C11A-0348:
Effective SAR Image Segmentation in Analysis of Sea Ice Floe Distribution (FSD) Using Graph-cut Based Feature Extraction and Fusion

Monday, 15 December 2014
Soumitra Sakhalkar, University of Strathclyde, Glasgow, G4, United Kingdom
Abstract:
Soumitra Sakhalkar1, Jinchang Ren1 and Byong Jun Hwang2

1 Centre for excellence in Signal & Image Processing (CeSIP), Department of Electronic and Electrical Engineering, University of Strathclyde, Glasgow, G1 1XQ, UK.

2 Scottish Association for Marine Science (SAMS), Oban, PA37 1QA, UK.

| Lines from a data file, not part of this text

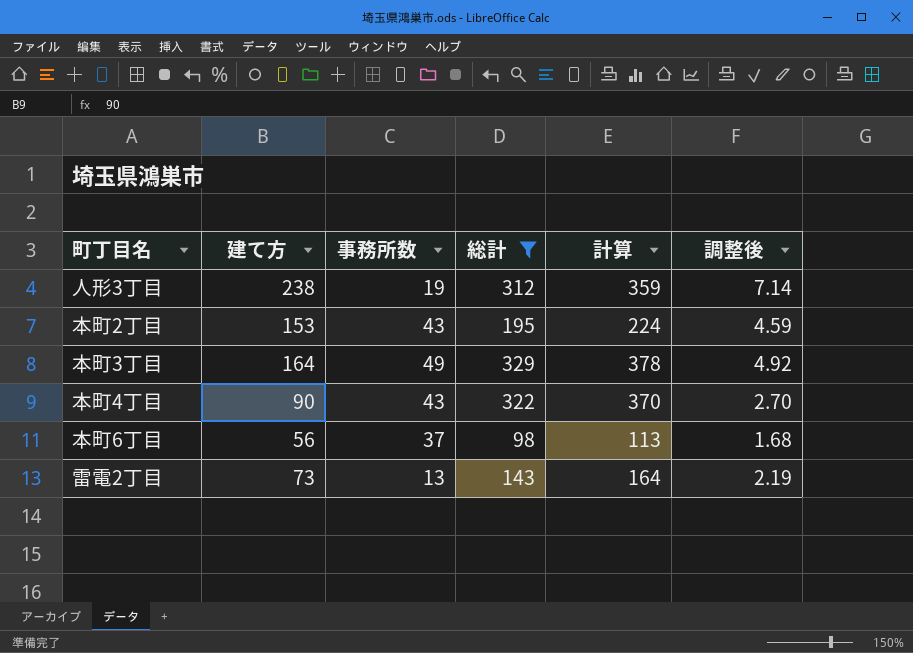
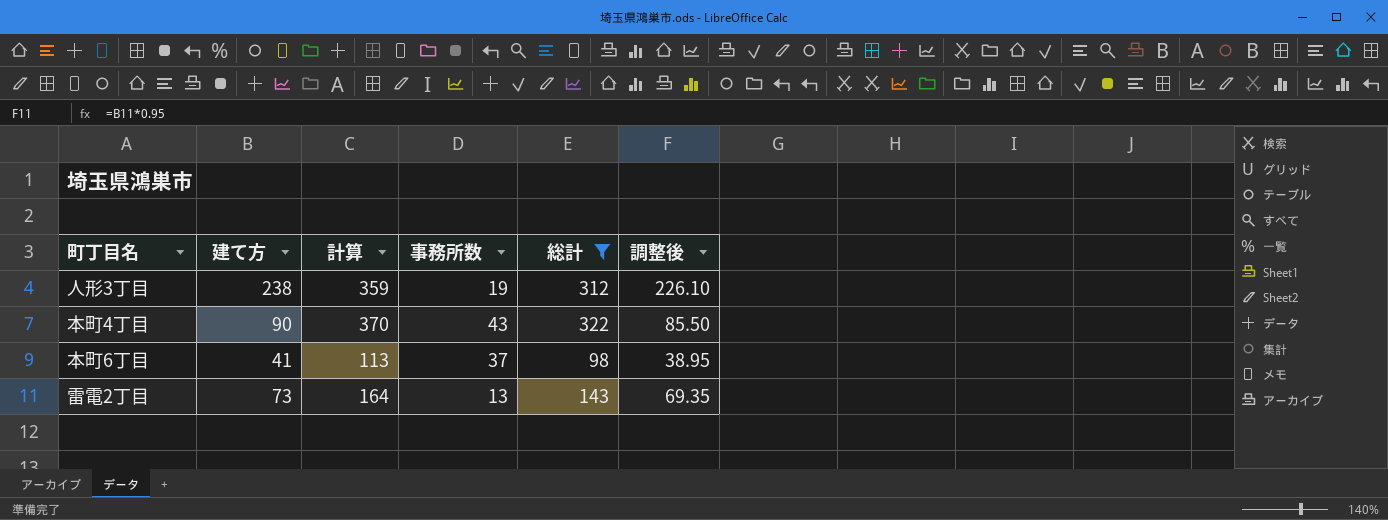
column 計算 | position: 5 -> 3
column 調整後 | formula: [建て方] * 0.03 -> [建て方] * 0.95
row 本町2丁目: 153 | 43 | 195 | 224 | 4.59 -> none
row 本町3丁目: 164 | 49 | 329 | 378 | 4.92 -> none
本町6丁目 | 建て方: 56 -> 41

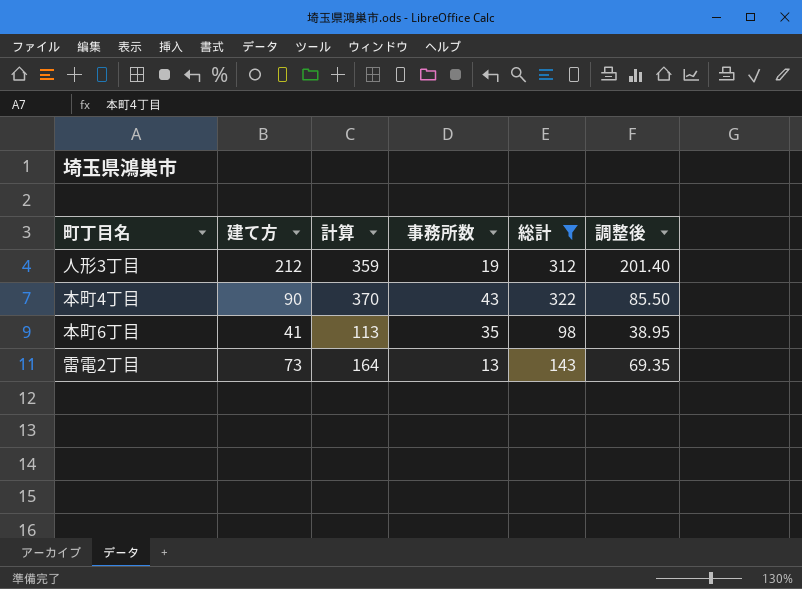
人形3丁目 | 建て方: 238 -> 212
人形3丁目 | 調整後: 226.10 -> 201.40
本町6丁目 | 事務所数: 37 -> 35

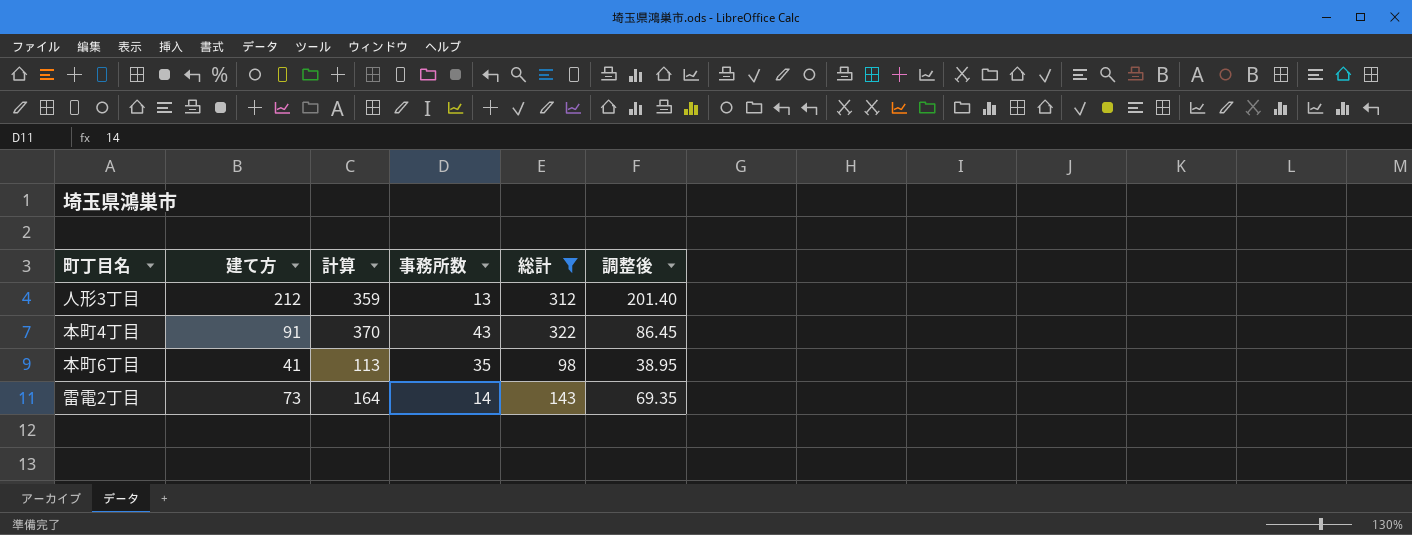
人形3丁目 | 事務所数: 19 -> 13
本町4丁目 | 建て方: 90 -> 91
本町4丁目 | 調整後: 85.50 -> 86.45
雷電2丁目 | 事務所数: 13 -> 14

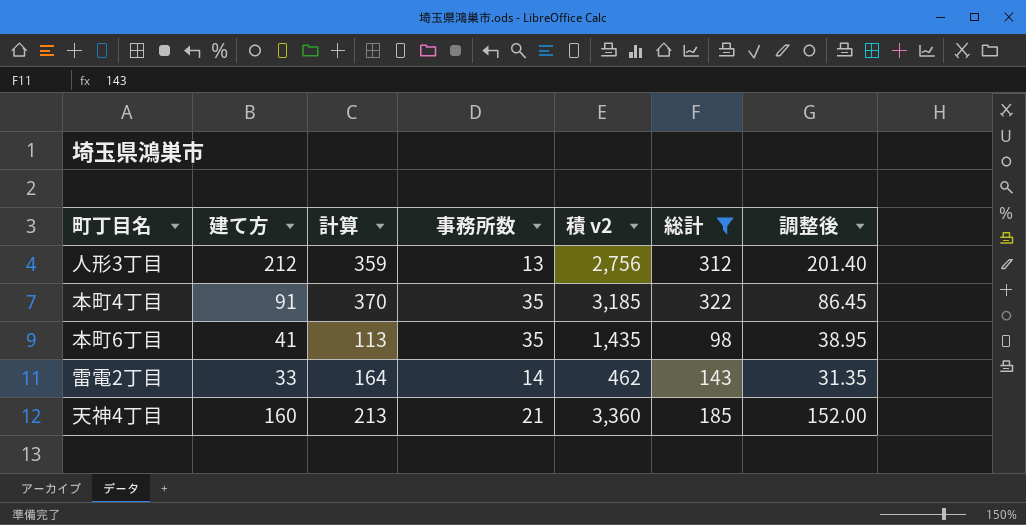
column 積 v2 | formula: none -> [建て方] * [事務所数]
本町4丁目 | 事務所数: 43 -> 35
雷電2丁目 | 建て方: 73 -> 33
雷電2丁目 | 調整後: 69.35 -> 31.35
row 天神4丁目: none -> 160 | 213 | 21 | 3,360 | 185 | 152.00

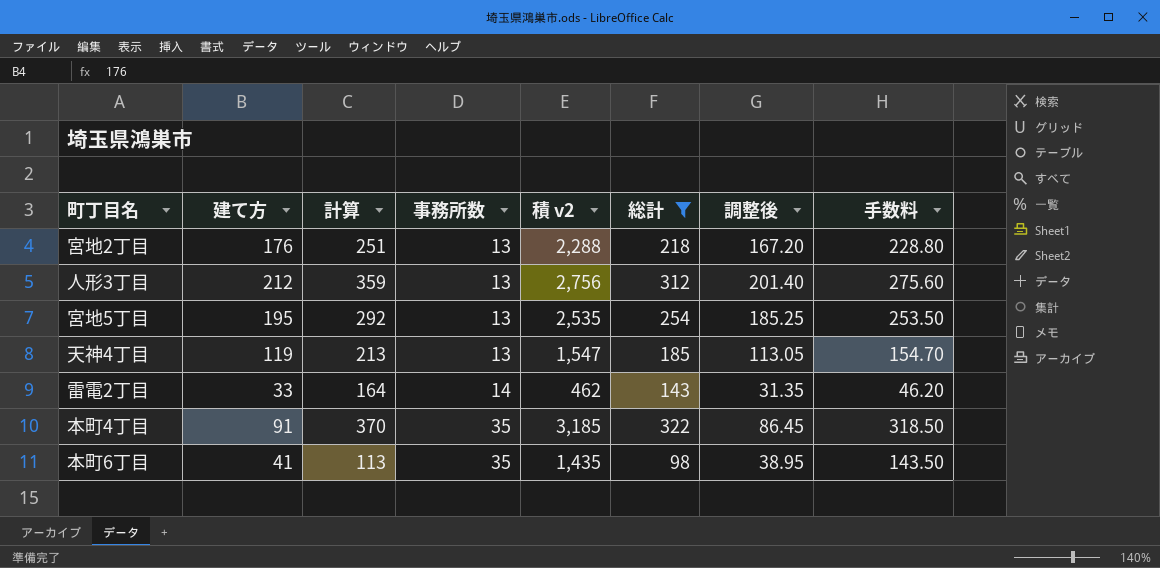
row order: none -> 事務所数 ascending
column 手数料 | formula: none -> [積 v2] * 0.1
row 宮地2丁目: none -> 176 | 251 | 13 | 2,288 | 218 | 167.20 | 228.80
row 宮地5丁目: none -> 195 | 292 | 13 | 2,535 | 254 | 185.25 | 253.50
天神4丁目 | 建て方: 160 -> 119
天神4丁目 | 事務所数: 21 -> 13
天神4丁目 | 積 v2: 3,360 -> 1,547
天神4丁目 | 調整後: 152.00 -> 113.05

Sea ices that grow in the open seas are characteristically different in forms and shapes from the largely smooth sea ice that grows in calm inlets. For example, strong force from winds and waves fractures the thick sea ice into pieces or floes, which then collide with each other. In studies of the Polar Regions with satellite SAR (Synthetic Aperture Radar) imagery, identification of ice floes and their distribution is particularly important for examining for both large and small scale applications.In this paper, a Graph-Cut (GC) based feature extraction and fusion technique has been proposed for effective segmentation of SAR images and following on FSD analysis. Though GC based approach has been used in the segmentation of natural images, the application of it on SAR image in this context is rare. Based on an energy minimization process, the GC technique has utilized a graph based representation in grouping pixels for segmentation. To deal with sparkle noise, effective pre-processing and image filter is also applied.To validate the efficacy of the proposed approach, real SAR images with a high resolution of 16k by 16k are used for both visual assessment and quantitative analysis. In comparison to several state-of-the-art algorithms such as watershed and K-means it is found kernel based GC approach yields the most accurate results as shown in Fig. 1.

Fig. 1: One example image (t-l) and its ground truth (t-m) along with results of segmentation using graph cut (t-r) and (b-l), watershed (b-m) and K-means (b-r).